A provider can include any district or charter school that contracts with a private entity or operates its own online program. Current private and homeschool students can participate starting in the 2013-14 school year.
Shifting Funds, Performance Focus
A student’s home district must pay $726 for each full-year course a student opts to take online. The fiscal impact on local agencies raises concerns among some officials.
“While that’s fine for larger districts, because they can absorb those kinds of costs, charter schools and smaller districts can’t,” said State Board of Education member David Thomas. “They have the same overhead as they would have had before.”
The flat fee will be temporary, though, and providers look forward to a more sophisticated model designed for future years. Tonks says she favors “a tiered system that pays more exact amounts based on what it costs to take the class.”
Funding is also performance-based. Providers will receive half the money up front, and the other half upon the student’s successful completion.
“It shifts the emphasis to student outcomes,” said Michael Horn, executive director of education for the Innosight Institute. “If anything gets in the way of that, policymakers should move fast to correct for the unintended consequences and keep their eye on the students.”
The Utah Electronic High School receives $2 million annually to provide supplemental online courses. Starting in 2012-13, the new funding arrangement means Electronic High must compete with other providers.
Interest Building, Wrinkles to Iron
Washington Online currently serves about 1,000 students statewide with its full-time, publicly funded virtual program. As of late July, approximately 150 students had expressed interest in its new program created by SB 65.
Belnap said student attractions range from not wanting to take a course from a particular teacher in their district to wanting to graduate early.
Thomas said the new law’s proscription against students taking free courses beyond the required amount has limited choices in some cases. For example, a student who previously took band and orchestra concurrently while using an online course for physical education now may end up paying a fee.
“That really needs to change for this to be truly successful,” he said.
The Open High School of Utah, which currently serves nearly 400 students in its full-time online charter program, had received about 80 pre-registration inquiries by late July. Most interest from the prospective students has been in core and Advanced Placement courses. But many students must wait to act until their school counselors return to work in August.
Jetsons vs. Flinstones
Bagley says PCE is engaged in a promotional campaign to make students aware of their new online options for the coming school year.
“The more [Local Education Authorities] who choose to join rather than resist will strengthen the success of the program and likely cause a domino effect encouraging others to do the same,” said Bagley, whose organization is also preparing to defend against anticipated 2012 legislative efforts to roll back SB 65.
As Utah reformers prepare to protect their gains, Horn notes other state lawmakers can go further in devising a strong, student-centered blended learning program, especially by focusing on measures of instructional effectiveness.

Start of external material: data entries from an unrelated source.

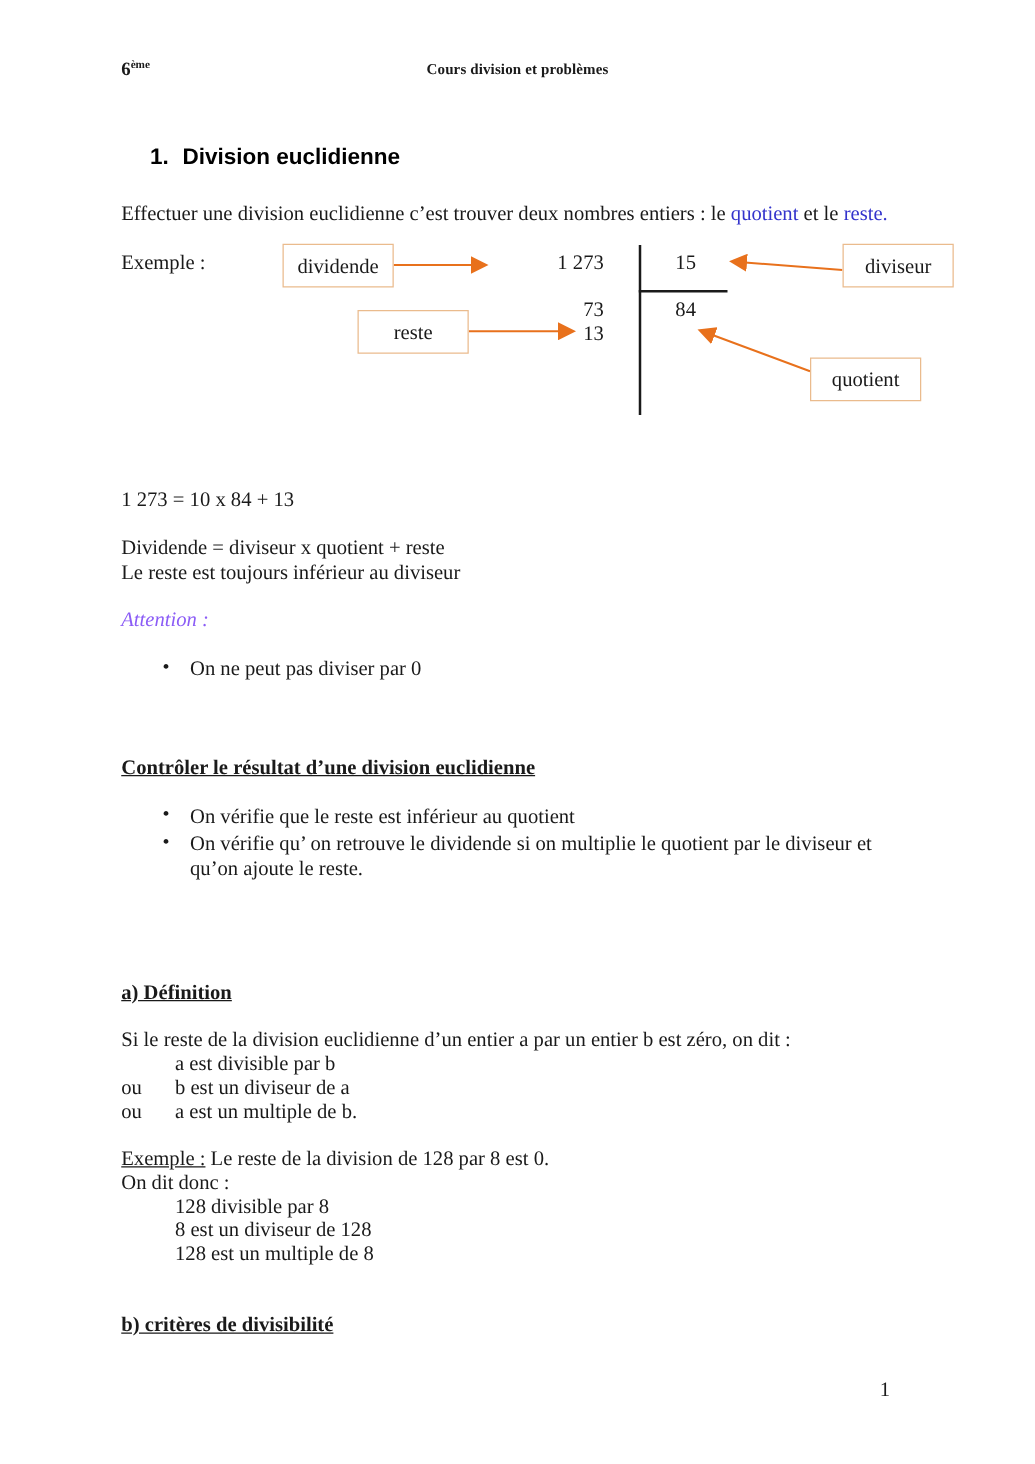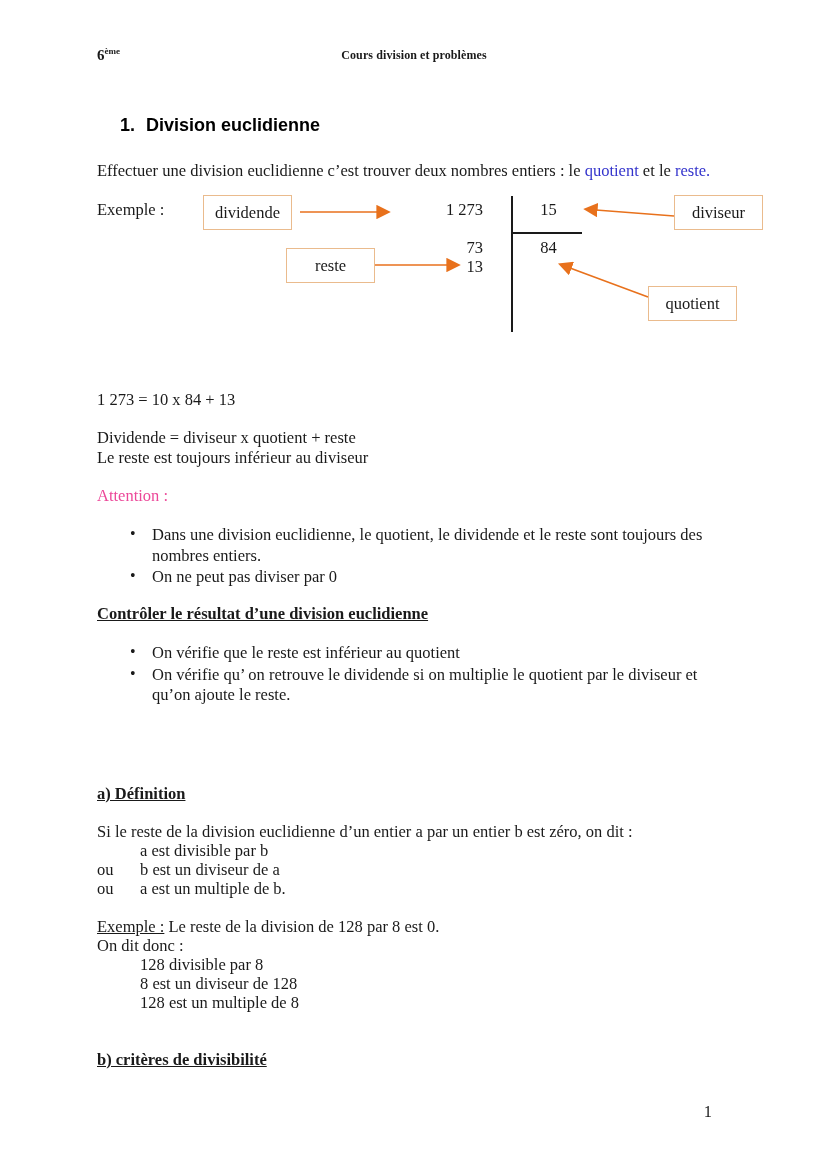--- a/index.html
+++ b/index.html
@@ -196,7 +196,7 @@
       <line x1="648" y1="297" x2="570" y2="268" stroke="#e8711c" stroke-width="1.6" marker-end="url(#ah)"></line>
     </svg>
 
-    <div class="dbox" style="left:203px; top:195px; width:89px; height:35px;">
+    <div class="dbox" style="left:226px; top:195px; width:89px; height:35px;">
       <span>dividende</span>
     </div>
 

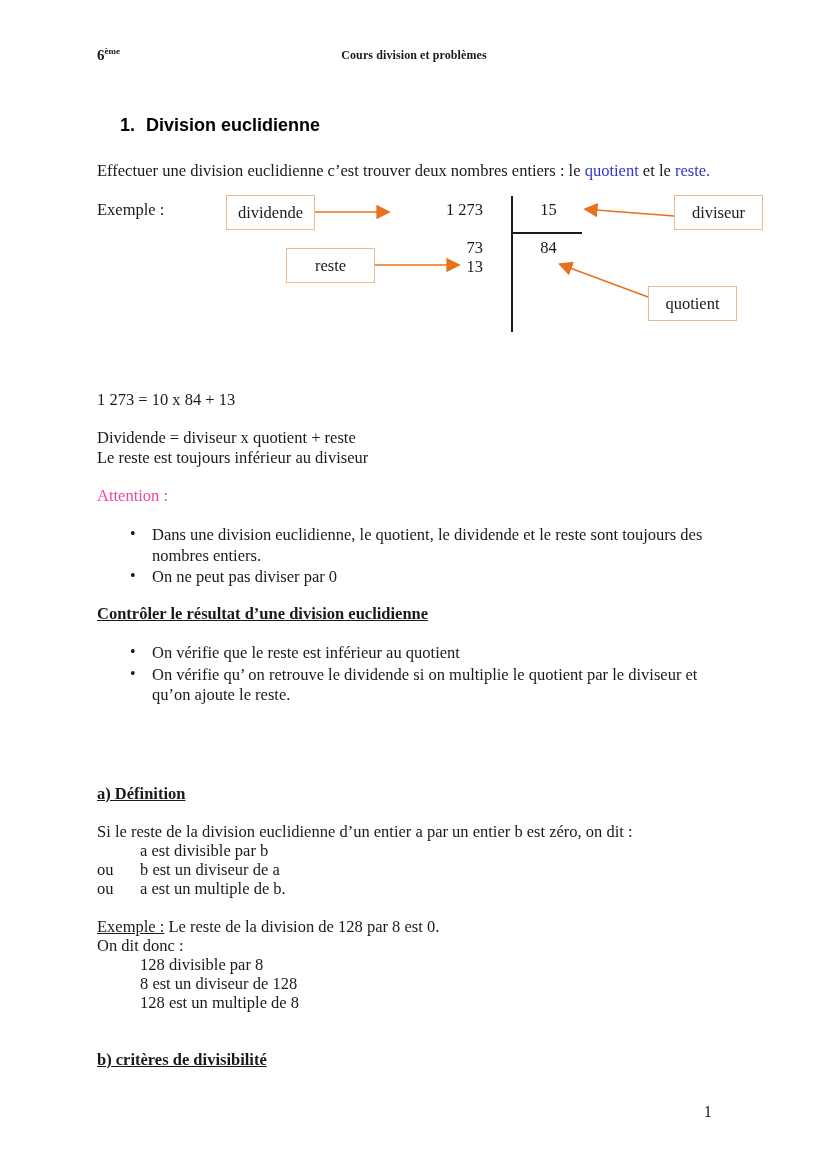--- a/index.html
+++ b/index.html
@@ -73,7 +73,7 @@
   }
 
   .blue { color: #3434cc; }
-  .red  { color: #ec4899; }
+  .red  { color: #8b5cf6; font-style: italic; }
   .ul   { text-decoration: underline; }
 
   .sub-head {

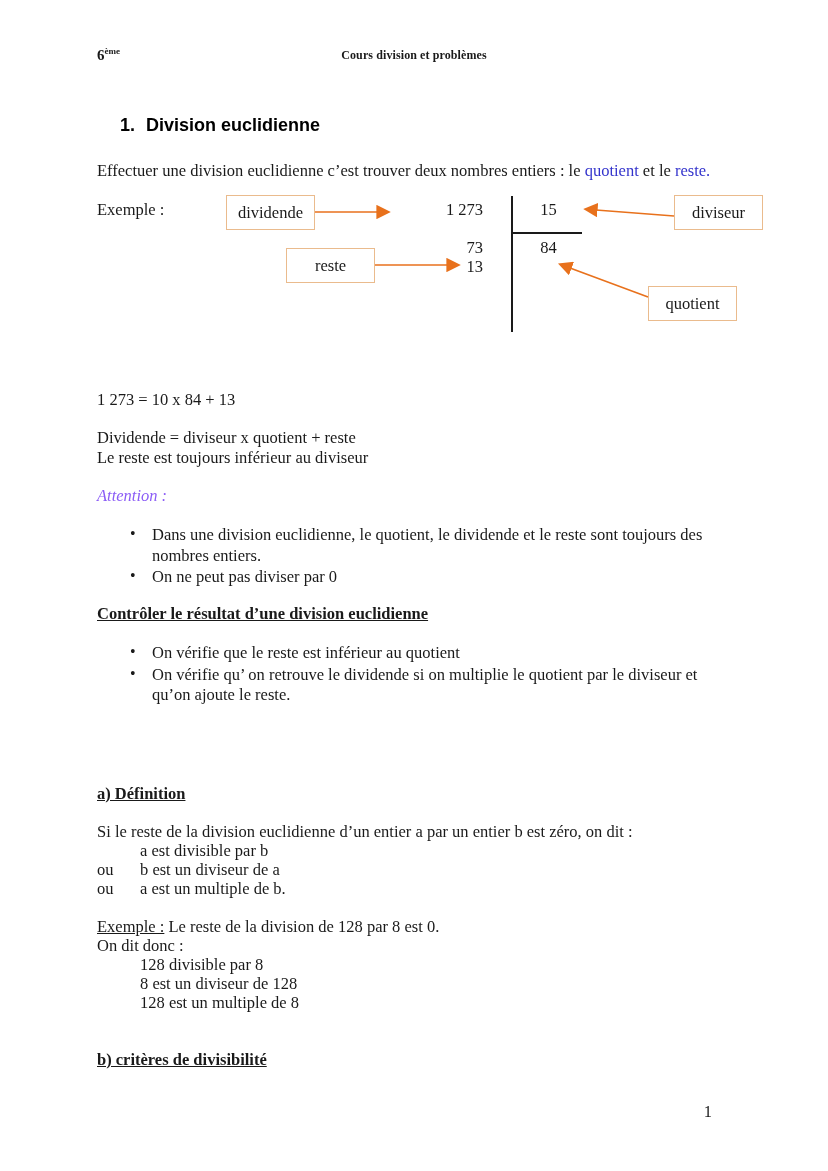--- a/index.html
+++ b/index.html
@@ -234,7 +234,6 @@
   <div class="p red" style="top:486px;">Attention :</div>
 
   <div class="blist" style="top:525px; width:580px;">
-    <div class="li">Dans une division euclidienne, le quotient, le dividende et le reste sont toujours des nombres entiers.</div>
     <div class="li">On ne peut pas diviser par 0</div>
   </div>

“They should also think seriously about putting into place strong end-of-course assessments to make sure that incentives for completion are aligned around student needs, and not those of the providers,” said Horn.
But even as Utah struggles over implementation hurdles, some Tonks says the state has taken a major step toward shifting the education paradigm.
“This is where Utah paves the way for the Jetsons generation to flourish despite the grumblings from the Flintstones era crowd,” Tonks said.